-------- Input --------

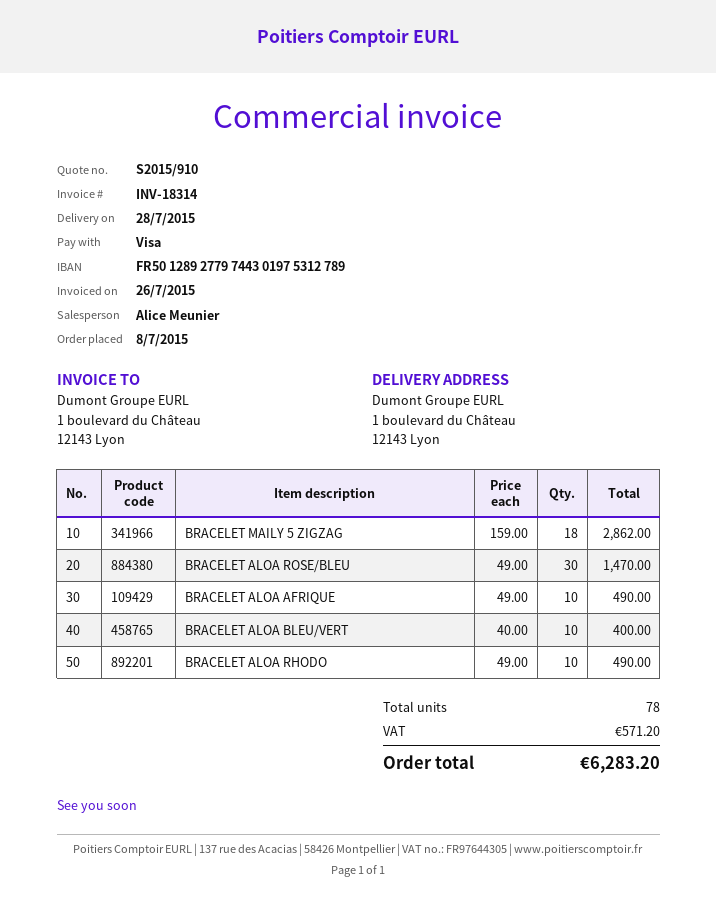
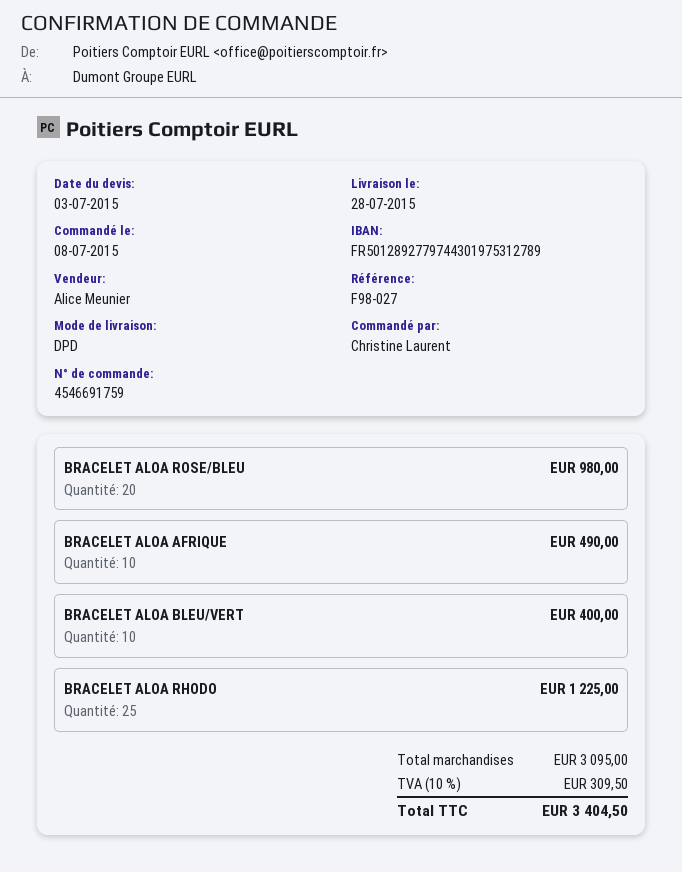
BRACELET MAILY 5 ZIGZAG: 18 for 2862.00 -> none
BRACELET ALOA ROSE/BLEU: 30 for 1470.00 -> 20 for 980.00
BRACELET ALOA RHODO: 10 for 490.00 -> 25 for 1225.00
tax: 571.20 -> 309.50
total: 6283.20 -> 3404.50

--------

Your objective –
Without the pictures, please output every record exactly.

Solved problem –
BRACELET MAILY 5 ZIGZAG: 18 for 2862.00 -> none
BRACELET ALOA ROSE/BLEU: 30 for 1470.00 -> 20 for 980.00
BRACELET ALOA RHODO: 10 for 490.00 -> 25 for 1225.00
tax: 571.20 -> 309.50
total: 6283.20 -> 3404.50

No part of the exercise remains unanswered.